__DATA SUPPLIED__:
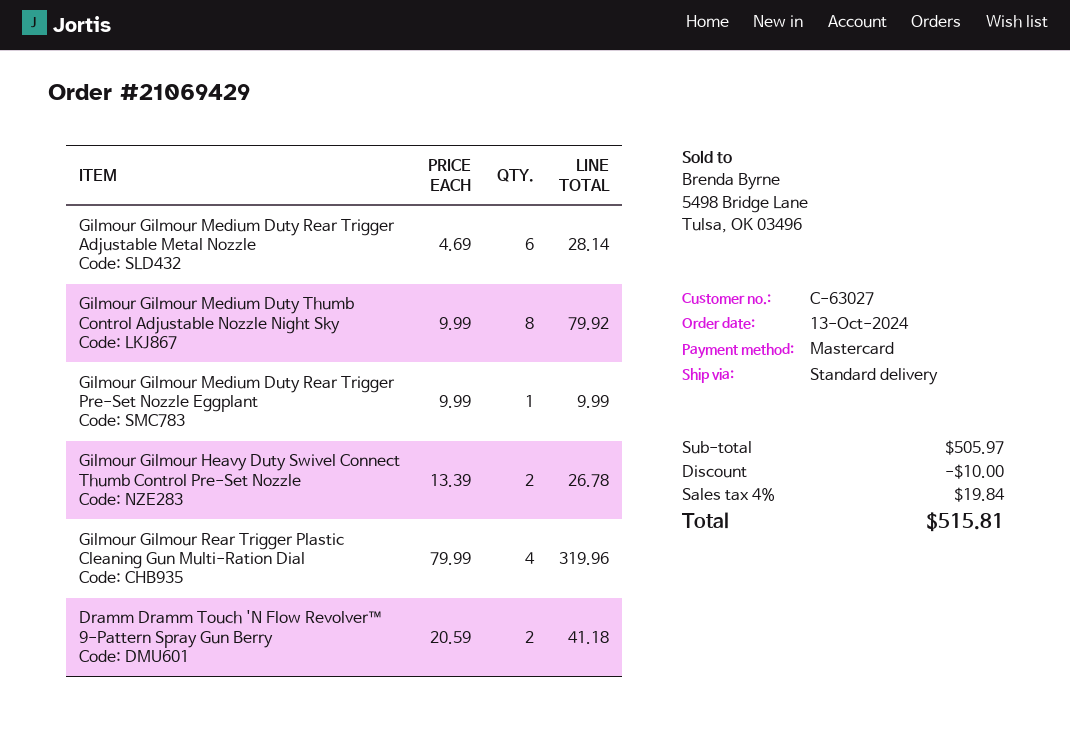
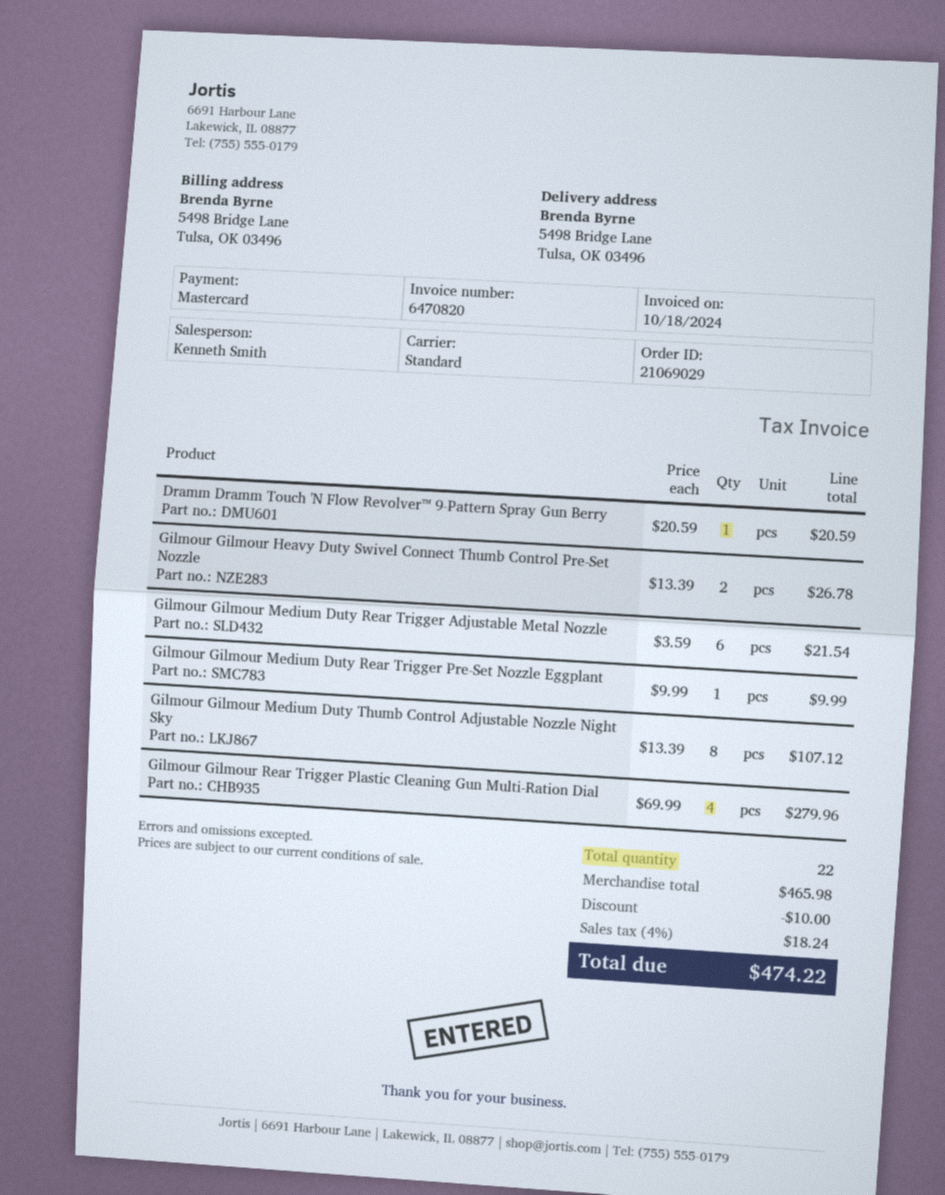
order number: 21069429 -> 21069029
Gilmour Gilmour Medium Duty Rear Trigger Adjustable Metal Nozzle: 6 x 4.69 = 28.14 -> 6 x 3.59 = 21.54
Gilmour Gilmour Medium Duty Thumb Control Adjustable Nozzle Night Sky: 8 x 9.99 = 79.92 -> 8 x 13.39 = 107.12
Gilmour Gilmour Rear Trigger Plastic Cleaning Gun Multi-Ration Dial: 4 x 79.99 = 319.96 -> 4 x 69.99 = 279.96
Dramm Dramm Touch 'N Flow Revolver™ 9-Pattern Spray Gun Berry: 2 x 20.59 = 41.18 -> 1 x 20.59 = 20.59
subtotal: 505.97 -> 465.98
tax: 4% = 19.84 -> 4% = 18.24
total: 515.81 -> 474.22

__WORK TASK__: Give the entries above again, exactly as written and free of images.

__ANSWER TO THIS EXERCISE__:
order number: 21069429 -> 21069029
Gilmour Gilmour Medium Duty Rear Trigger Adjustable Metal Nozzle: 6 x 4.69 = 28.14 -> 6 x 3.59 = 21.54
Gilmour Gilmour Medium Duty Thumb Control Adjustable Nozzle Night Sky: 8 x 9.99 = 79.92 -> 8 x 13.39 = 107.12
Gilmour Gilmour Rear Trigger Plastic Cleaning Gun Multi-Ration Dial: 4 x 79.99 = 319.96 -> 4 x 69.99 = 279.96
Dramm Dramm Touch 'N Flow Revolver™ 9-Pattern Spray Gun Berry: 2 x 20.59 = 41.18 -> 1 x 20.59 = 20.59
subtotal: 505.97 -> 465.98
tax: 4% = 19.84 -> 4% = 18.24
total: 515.81 -> 474.22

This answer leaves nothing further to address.